Task prompt –
Please write out the data that follows, word for word.

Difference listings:
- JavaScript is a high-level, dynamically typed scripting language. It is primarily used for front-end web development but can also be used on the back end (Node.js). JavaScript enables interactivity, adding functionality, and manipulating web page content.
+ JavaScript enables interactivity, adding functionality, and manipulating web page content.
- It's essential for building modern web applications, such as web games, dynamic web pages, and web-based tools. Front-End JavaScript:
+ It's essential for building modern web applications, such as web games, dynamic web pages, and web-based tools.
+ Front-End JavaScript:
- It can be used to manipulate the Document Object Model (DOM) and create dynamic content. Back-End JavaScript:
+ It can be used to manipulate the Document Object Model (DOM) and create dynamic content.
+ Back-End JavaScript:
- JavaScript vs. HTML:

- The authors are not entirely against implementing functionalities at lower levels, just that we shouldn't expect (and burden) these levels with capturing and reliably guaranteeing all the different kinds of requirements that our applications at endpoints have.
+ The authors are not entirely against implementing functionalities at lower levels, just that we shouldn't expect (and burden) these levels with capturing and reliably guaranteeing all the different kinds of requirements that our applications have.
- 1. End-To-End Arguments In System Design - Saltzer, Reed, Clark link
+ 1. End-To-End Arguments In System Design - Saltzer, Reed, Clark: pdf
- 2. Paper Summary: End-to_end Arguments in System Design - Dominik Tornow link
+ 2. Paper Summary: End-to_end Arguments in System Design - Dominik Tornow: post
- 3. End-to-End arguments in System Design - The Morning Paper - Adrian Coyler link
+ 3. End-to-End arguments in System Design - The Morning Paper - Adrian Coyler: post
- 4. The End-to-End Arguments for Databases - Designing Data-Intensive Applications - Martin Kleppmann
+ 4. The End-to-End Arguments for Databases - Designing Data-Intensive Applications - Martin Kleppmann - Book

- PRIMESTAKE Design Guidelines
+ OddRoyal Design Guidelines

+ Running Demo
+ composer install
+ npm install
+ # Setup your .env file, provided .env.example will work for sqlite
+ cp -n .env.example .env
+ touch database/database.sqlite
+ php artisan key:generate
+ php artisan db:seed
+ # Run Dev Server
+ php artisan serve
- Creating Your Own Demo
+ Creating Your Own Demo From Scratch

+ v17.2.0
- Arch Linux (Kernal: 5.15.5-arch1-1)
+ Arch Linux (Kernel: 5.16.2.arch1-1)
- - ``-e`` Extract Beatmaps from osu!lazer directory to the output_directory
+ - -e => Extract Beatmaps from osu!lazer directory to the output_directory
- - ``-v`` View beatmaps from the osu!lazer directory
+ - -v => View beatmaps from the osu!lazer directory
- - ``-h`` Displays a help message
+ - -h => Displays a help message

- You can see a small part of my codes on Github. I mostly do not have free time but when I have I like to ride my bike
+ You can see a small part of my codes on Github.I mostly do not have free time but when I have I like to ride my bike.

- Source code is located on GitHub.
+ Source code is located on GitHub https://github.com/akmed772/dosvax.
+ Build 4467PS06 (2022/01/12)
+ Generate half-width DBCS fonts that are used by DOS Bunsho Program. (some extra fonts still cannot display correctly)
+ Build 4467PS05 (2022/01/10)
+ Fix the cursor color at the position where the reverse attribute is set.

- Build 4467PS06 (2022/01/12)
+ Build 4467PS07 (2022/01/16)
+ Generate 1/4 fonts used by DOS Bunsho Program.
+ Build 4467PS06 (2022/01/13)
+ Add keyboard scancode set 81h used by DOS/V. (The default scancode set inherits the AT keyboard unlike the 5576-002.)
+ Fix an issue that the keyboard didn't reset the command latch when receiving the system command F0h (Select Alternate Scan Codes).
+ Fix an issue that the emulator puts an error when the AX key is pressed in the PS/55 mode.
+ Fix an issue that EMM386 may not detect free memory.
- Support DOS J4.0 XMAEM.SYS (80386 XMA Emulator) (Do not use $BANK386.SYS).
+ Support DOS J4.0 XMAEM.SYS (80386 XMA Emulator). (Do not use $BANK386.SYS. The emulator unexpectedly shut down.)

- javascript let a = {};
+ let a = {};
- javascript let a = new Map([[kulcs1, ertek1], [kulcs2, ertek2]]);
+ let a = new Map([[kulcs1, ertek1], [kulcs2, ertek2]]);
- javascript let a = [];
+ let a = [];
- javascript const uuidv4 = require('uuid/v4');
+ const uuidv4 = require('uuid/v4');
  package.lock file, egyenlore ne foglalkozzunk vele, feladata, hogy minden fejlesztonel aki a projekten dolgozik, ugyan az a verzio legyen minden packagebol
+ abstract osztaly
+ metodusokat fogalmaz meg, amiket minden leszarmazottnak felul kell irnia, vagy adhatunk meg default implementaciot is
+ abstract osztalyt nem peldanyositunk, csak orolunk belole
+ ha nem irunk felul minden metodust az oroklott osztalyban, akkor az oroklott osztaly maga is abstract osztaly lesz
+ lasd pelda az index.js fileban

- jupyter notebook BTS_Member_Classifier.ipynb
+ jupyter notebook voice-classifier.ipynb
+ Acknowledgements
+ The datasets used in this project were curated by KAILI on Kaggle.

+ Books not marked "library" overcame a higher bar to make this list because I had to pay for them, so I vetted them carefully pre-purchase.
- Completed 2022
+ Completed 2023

Response to the exercise –
- JavaScript is a high-level, dynamically typed scripting language. It is primarily used for front-end web development but can also be used on the back end (Node.js). JavaScript enables interactivity, adding functionality, and manipulating web page content.
+ JavaScript enables interactivity, adding functionality, and manipulating web page content.
- It's essential for building modern web applications, such as web games, dynamic web pages, and web-based tools. Front-End JavaScript:
+ It's essential for building modern web applications, such as web games, dynamic web pages, and web-based tools.
+ Front-End JavaScript:
- It can be used to manipulate the Document Object Model (DOM) and create dynamic content. Back-End JavaScript:
+ It can be used to manipulate the Document Object Model (DOM) and create dynamic content.
+ Back-End JavaScript:
- JavaScript vs. HTML:

- The authors are not entirely against implementing functionalities at lower levels, just that we shouldn't expect (and burden) these levels with capturing and reliably guaranteeing all the different kinds of requirements that our applications at endpoints have.
+ The authors are not entirely against implementing functionalities at lower levels, just that we shouldn't expect (and burden) these levels with capturing and reliably guaranteeing all the different kinds of requirements that our applications have.
- 1. End-To-End Arguments In System Design - Saltzer, Reed, Clark link
+ 1. End-To-End Arguments In System Design - Saltzer, Reed, Clark: pdf
- 2. Paper Summary: End-to_end Arguments in System Design - Dominik Tornow link
+ 2. Paper Summary: End-to_end Arguments in System Design - Dominik Tornow: post
- 3. End-to-End arguments in System Design - The Morning Paper - Adrian Coyler link
+ 3. End-to-End arguments in System Design - The Morning Paper - Adrian Coyler: post
- 4. The End-to-End Arguments for Databases - Designing Data-Intensive Applications - Martin Kleppmann
+ 4. The End-to-End Arguments for Databases - Designing Data-Intensive Applications - Martin Kleppmann - Book

- PRIMESTAKE Design Guidelines
+ OddRoyal Design Guidelines

+ Running Demo
+ composer install
+ npm install
+ # Setup your .env file, provided .env.example will work for sqlite
+ cp -n .env.example .env
+ touch database/database.sqlite
+ php artisan key:generate
+ php artisan db:seed
+ # Run Dev Server
+ php artisan serve
- Creating Your Own Demo
+ Creating Your Own Demo From Scratch

+ v17.2.0
- Arch Linux (Kernal: 5.15.5-arch1-1)
+ Arch Linux (Kernel: 5.16.2.arch1-1)
- - ``-e`` Extract Beatmaps from osu!lazer directory to the output_directory
+ - -e => Extract Beatmaps from osu!lazer directory to the output_directory
- - ``-v`` View beatmaps from the osu!lazer directory
+ - -v => View beatmaps from the osu!lazer directory
- - ``-h`` Displays a help message
+ - -h => Displays a help message

- You can see a small part of my codes on Github. I mostly do not have free time but when I have I like to ride my bike
+ You can see a small part of my codes on Github.I mostly do not have free time but when I have I like to ride my bike.

- Source code is located on GitHub.
+ Source code is located on GitHub https://github.com/akmed772/dosvax.
+ Build 4467PS06 (2022/01/12)
+ Generate half-width DBCS fonts that are used by DOS Bunsho Program. (some extra fonts still cannot display correctly)
+ Build 4467PS05 (2022/01/10)
+ Fix the cursor color at the position where the reverse attribute is set.

- Build 4467PS06 (2022/01/12)
+ Build 4467PS07 (2022/01/16)
+ Generate 1/4 fonts used by DOS Bunsho Program.
+ Build 4467PS06 (2022/01/13)
+ Add keyboard scancode set 81h used by DOS/V. (The default scancode set inherits the AT keyboard unlike the 5576-002.)
+ Fix an issue that the keyboard didn't reset the command latch when receiving the system command F0h (Select Alternate Scan Codes).
+ Fix an issue that the emulator puts an error when the AX key is pressed in the PS/55 mode.
+ Fix an issue that EMM386 may not detect free memory.
- Support DOS J4.0 XMAEM.SYS (80386 XMA Emulator) (Do not use $BANK386.SYS).
+ Support DOS J4.0 XMAEM.SYS (80386 XMA Emulator). (Do not use $BANK386.SYS. The emulator unexpectedly shut down.)

- javascript let a = {};
+ let a = {};
- javascript let a = new Map([[kulcs1, ertek1], [kulcs2, ertek2]]);
+ let a = new Map([[kulcs1, ertek1], [kulcs2, ertek2]]);
- javascript let a = [];
+ let a = [];
- javascript const uuidv4 = require('uuid/v4');
+ const uuidv4 = require('uuid/v4');
  package.lock file, egyenlore ne foglalkozzunk vele, feladata, hogy minden fejlesztonel aki a projekten dolgozik, ugyan az a verzio legyen minden packagebol
+ abstract osztaly
+ metodusokat fogalmaz meg, amiket minden leszarmazottnak felul kell irnia, vagy adhatunk meg default implementaciot is
+ abstract osztalyt nem peldanyositunk, csak orolunk belole
+ ha nem irunk felul minden metodust az oroklott osztalyban, akkor az oroklott osztaly maga is abstract osztaly lesz
+ lasd pelda az index.js fileban

- jupyter notebook BTS_Member_Classifier.ipynb
+ jupyter notebook voice-classifier.ipynb
+ Acknowledgements
+ The datasets used in this project were curated by KAILI on Kaggle.

+ Books not marked "library" overcame a higher bar to make this list because I had to pay for them, so I vetted them carefully pre-purchase.
- Completed 2022
+ Completed 2023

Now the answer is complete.